Breakfast and antiquities for dinner

How awesome is this? The local auction house (and the expensive conversion to 240 V) has inspired a search for vintage non-electric items like this waffle iron.  We found this one on ebay Australia for $27, including shipping, and couldn’t resist giving it a try.

It works (as anything cast iron would, despite years of use), and makes really crispy waffles.  If only I could get the batter measurement down.

Apologies for the photo quality — unfortunately, there’s only so much you can do about the low light in my kitchen.

The only trouble we had with it was keeping both sides of the waffle iron evenly heated.  We put blueberries in this batch, and if the heat wasn’t sufficient, we got mangled waffle-like whatnots in place of the crisp, golden blueberry waffles we wanted.  Not that we minded. We ate them standing up in the kitchen, piping hot, as we prepped the next batch, until we could no longer see the surface of the waffle iron.

Eventually, we gave up and made pancakes, so I guess this is still a work in progress.  Next time, I’ll skip the berries and use two burners to heat both sides of the waffle iron before adding the batter.  Oh, and I’ll try to avoid setting the stovetop (briefly) alight with the olive oil spray…

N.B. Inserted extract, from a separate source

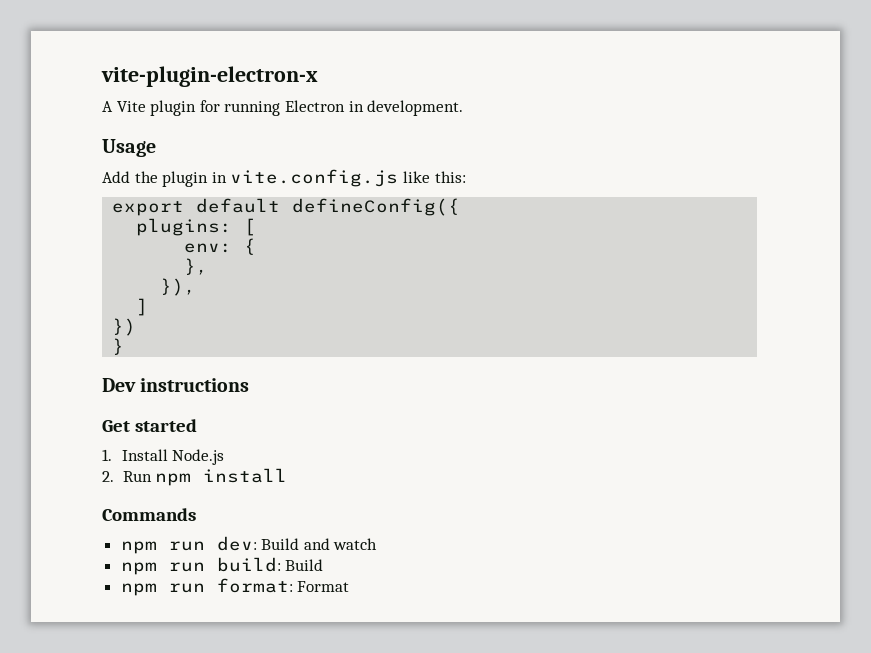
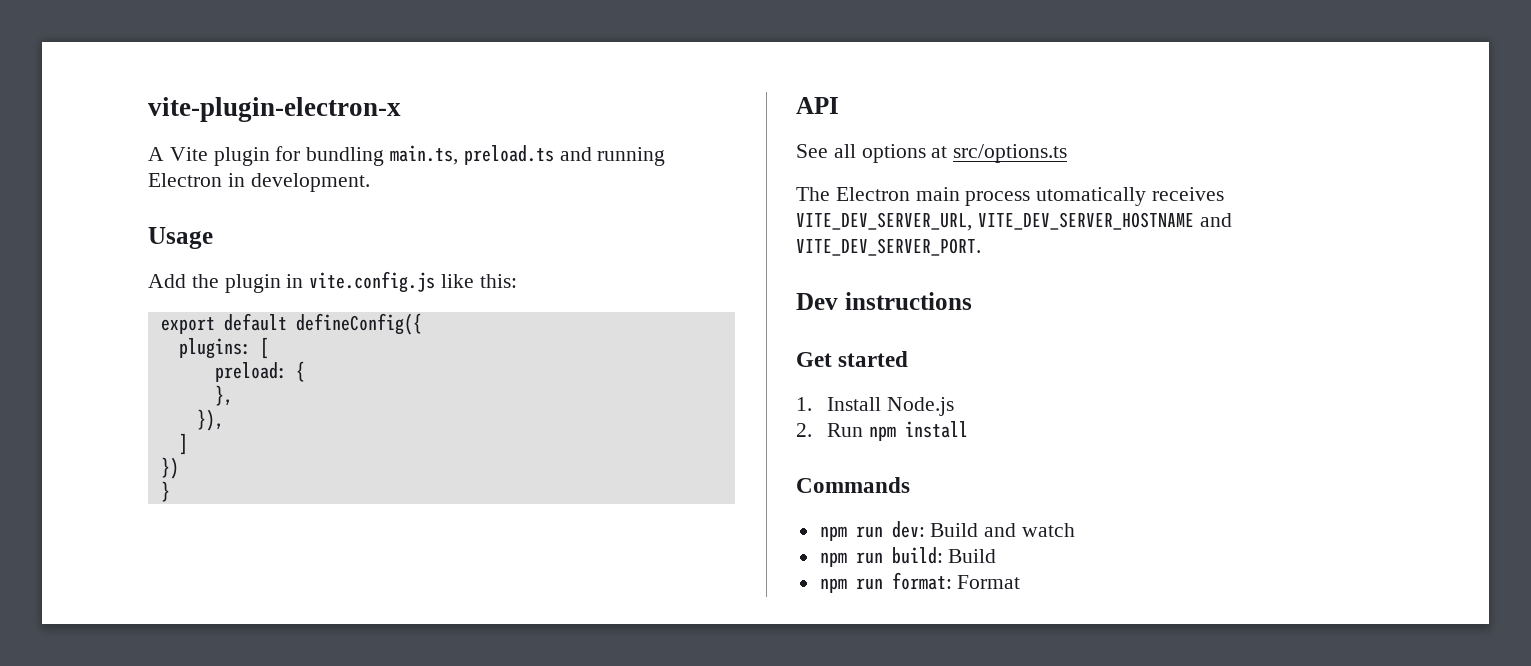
(220, 106) none -> [306,145,592,166] bundling main.ts, preload.ts and
[184,243,233,253] env: -> [214,362,287,382] preload:
(125, 346) none -> [796,97,839,114] [796,144,1068,163] [796,187,1225,206] [796,212,1232,231] [796,238,981,256] // API // See all options at src/options.ts // The Electron main process utomatically receives VITE_DEV_SERVER_URL, VITE_DEV_SERVER_HOSTNAME and VITE_DEV_SERVER_PORT.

For the record, we used Mark Bittman’s quick and easy waffle recipe for this batch. The blueberries were my own addition.

Quick and Easy Waffles

Serves 4-6.

  • 2 c. all-purpose or plain flour (~9 oz, or ~250 g)
  • 1/2 t. salt (you can skip this if you need to)
  • 2 T. sugar
  • 3 T baking powder (or use ~ 2 c. self raising flower instead of the plain flour, salt, and baking powder)
  • 1-1/2 c. milk
  • 2 eggs
  • 4 T. melted butter, or the same quantity of olive or vegetable oil. Olive oil actually works pretty well, surprisingly.
  • 1 t. vanilla extract (optional)

Mix together the dry ingredients. Mix in the wet ingredients, and stir until the batter is smooth. It should be fairly easy to stir, but hold its shape when you take up a spoonful of batter. If it’s too thick, add some milk; if it’s too runny, consider adding some oats or extra flour.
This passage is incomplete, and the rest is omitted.